Jordan Knight of New Kids on the Block, recorded a version of the song as a ballad for his 1999 self-titled solo album. The video debuted July 27, 1999, on TRL at number 10. It features background vocals by Knight and Robin Thicke.

===Track listing===
US single
1. "I Could Never Take the Place of Your Man" (Soul Solution Radio Edit) – 4:03
2. "I Could Never Take the Place of Your Man" (LP version) – 4:04

US 12" vinyl
A1 "I Could Never Take the Place of Your Man" (Soul Solution Ext.
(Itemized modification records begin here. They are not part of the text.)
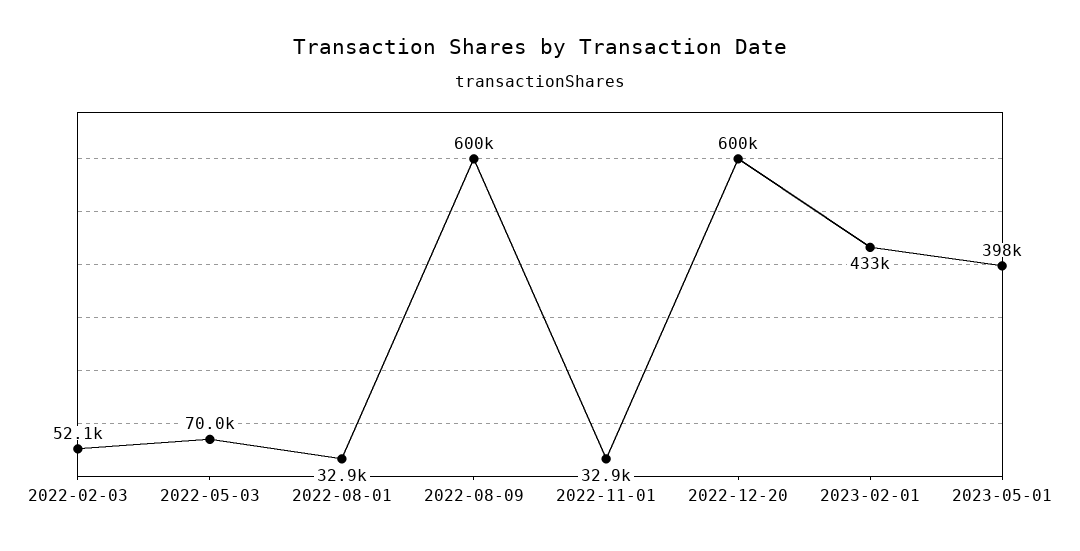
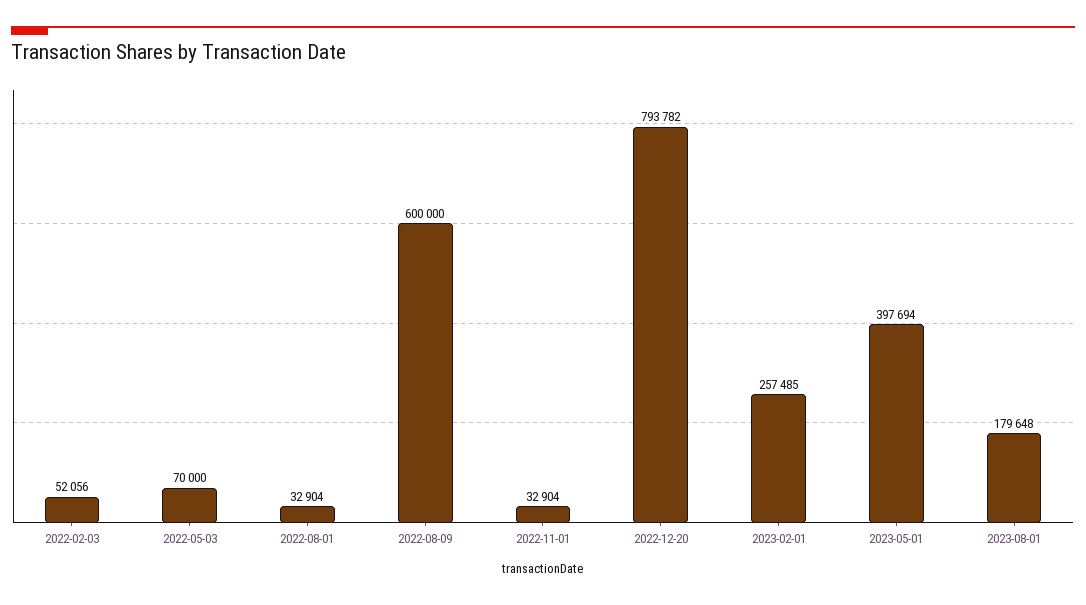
2022-12-20: 600000 -> 793782
2023-02-01: 433000 -> 257485
2023-08-01: none -> 179648

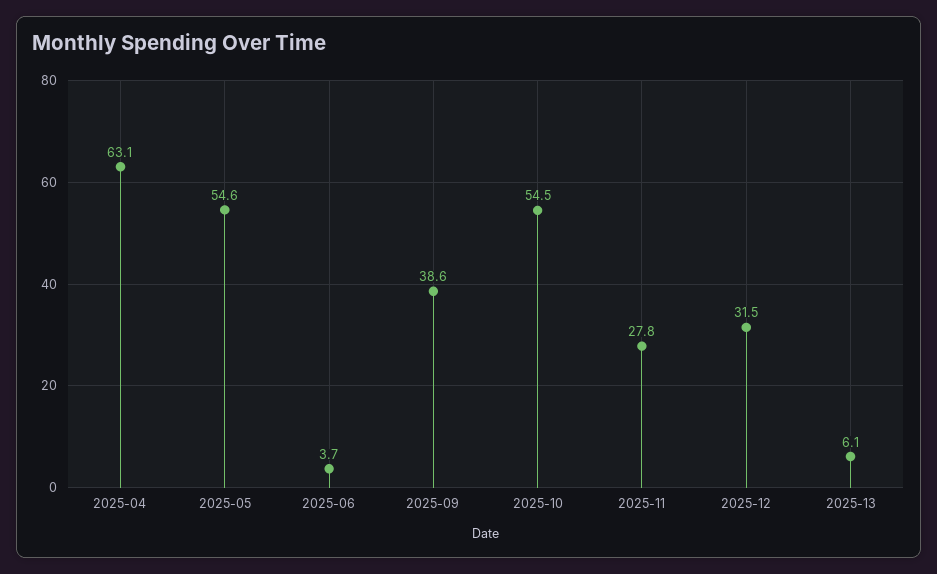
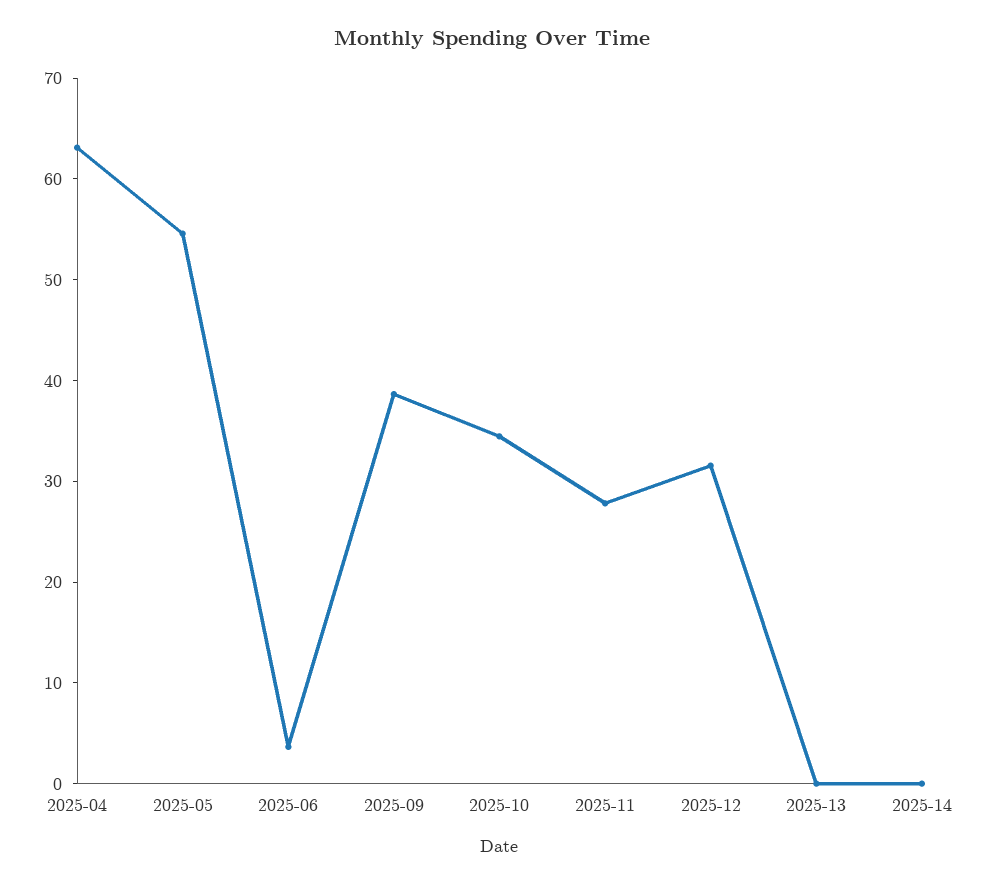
2025-10: 54.5 -> 34
2025-13: 6.1 -> 0
2025-14: none -> 0

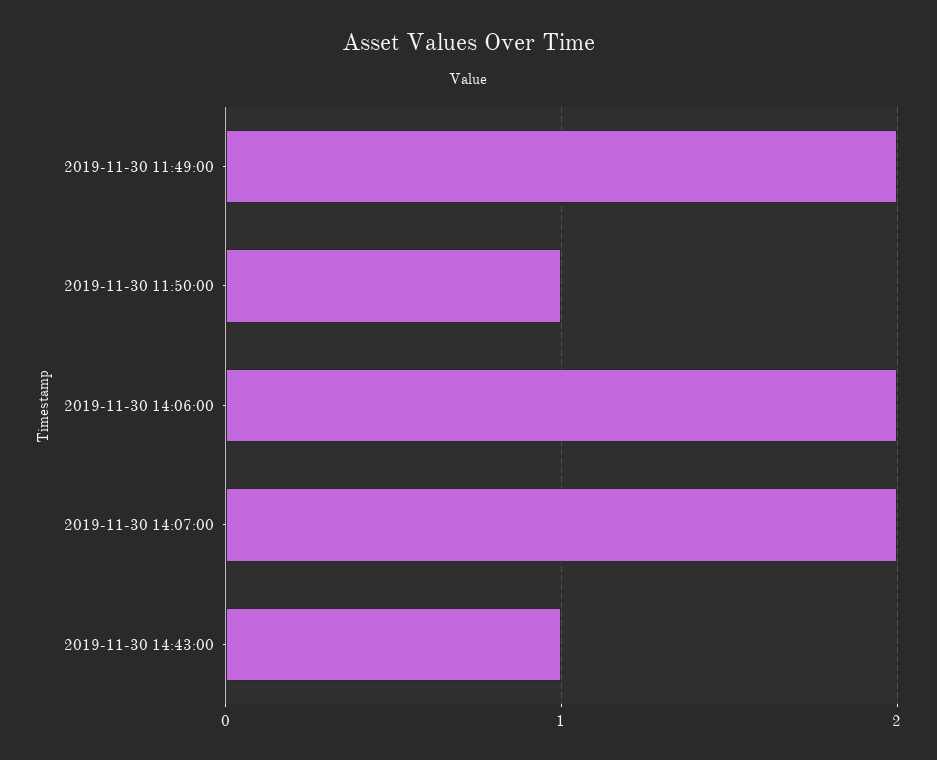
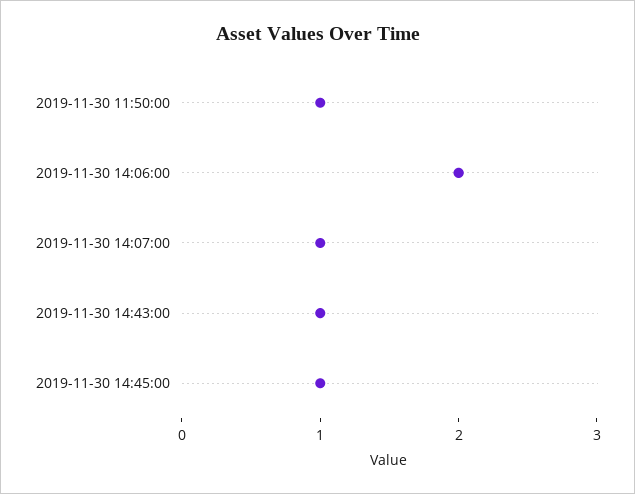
2019-11-30 11:49:00: 2 -> none
2019-11-30 14:07:00: 2 -> 1
2019-11-30 14:45:00: none -> 1

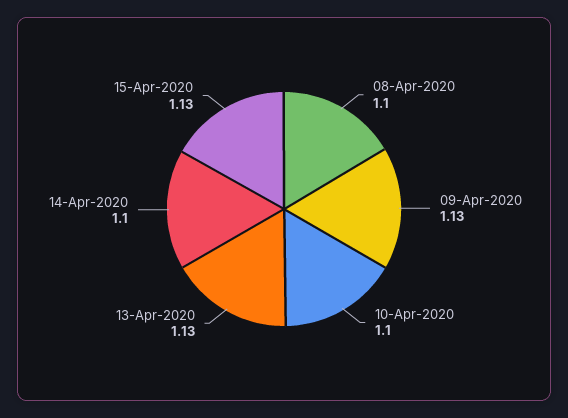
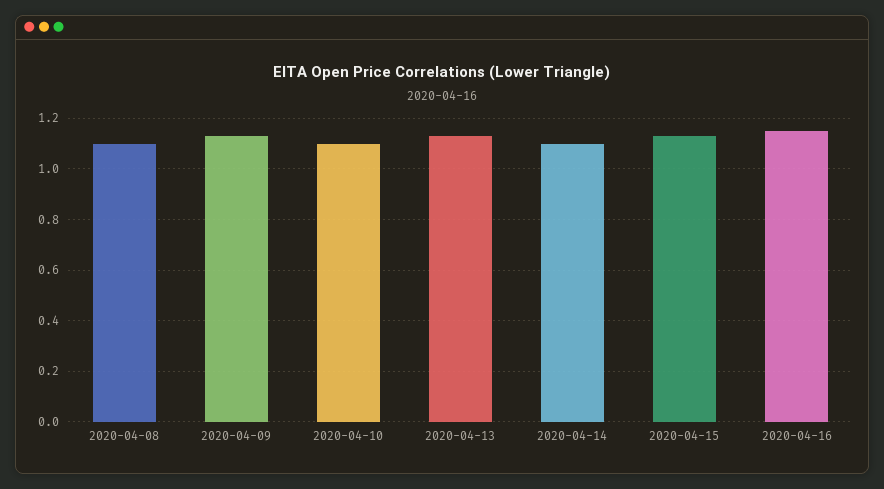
2020-04-16: none -> 1.15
Vox) – 10:31
A2 "I Could Never Take the Place of Your Man" (Soul Solution Radio Edit) – 4:03
B1 "I Could Never Take the Place of Your Man" (CZR's Funk Parlor Remix) – 8:13
B2 "I Could Never Take the Place of Your Man" (Soul Solution Dub) – 7:48

UK Maxi-CD
1. "I Could Never Take the Place of Your Man" (LP version) – 4:06
2. "I Could Never Take the Place of Your Man" (Uptempo Remix Radio Edit) – 3:54
3. "I Could Never Take the Place of Your Man" (Soul Solution Radio Mix) – 4:09
4. "Give It to You" (Club Remix) – 5:32
5. "I Could Never Take the Place of Your Man" (CD-ROM video) – 4:09

==Notable cover versions==
- The Goo Goo Dolls included a cover version of "I Could Never Take the Place of Your Man" (shortened to "Never Take the Place of Your Man") on their 1990 album Hold Me Up. The vocals for this version are sung by Lance Diamond who performed in their hometown of Buffalo, New York.
- Flesh for Lulu released a live cover on their 1990 album Final Vinyl (and Live Flesh).
- Sigue Sigue Sputnik covered it on their 2007 EP Ray of Light.
- After performing the song live on tour, Eels recorded a cover for their 2008 album Useless Trinkets. The album also features a cover of "If I Was Your Girlfriend", another song from Prince's Sign “☮” the Times album. The video for this version is on the DVD Eels with Strings: Live at Town Hall, but without the audio. Authorization for use of the song was not received and the audio was replaced by an 'emergency commentary' explaining the situation in a veiled, but humorous manner by Eels leader E and guitarist The Chet.
- Wellington International Ukulele Orchestra included a cover on their 2009 EP The Dreaming.
- Seattle band Fruit Bats reference the track in their ballad "Singing Joy to the World" from the 2010 release The Ruminant Band.
- My Morning Jacket performed a cover of "I Could Never Take the Place of Your Man" during their set at the 2005 Bonnaroo Music Festival. They covered the song again in May 2016 at Iroquois Amphitheater in Louisville as a tribute to Prince after his death a few weeks prior.
- Aaron Freeman (aka Gene Ween) has performed this track live with Freeman in 2014.
- Minneapolis rock band The Replacements covered the song as documented in an unauthorized compilation "Essential Mats: Obscurities, Live Tracks, & Album Cuts."
- Country music singer Christian Kane has also performed a cover of this song.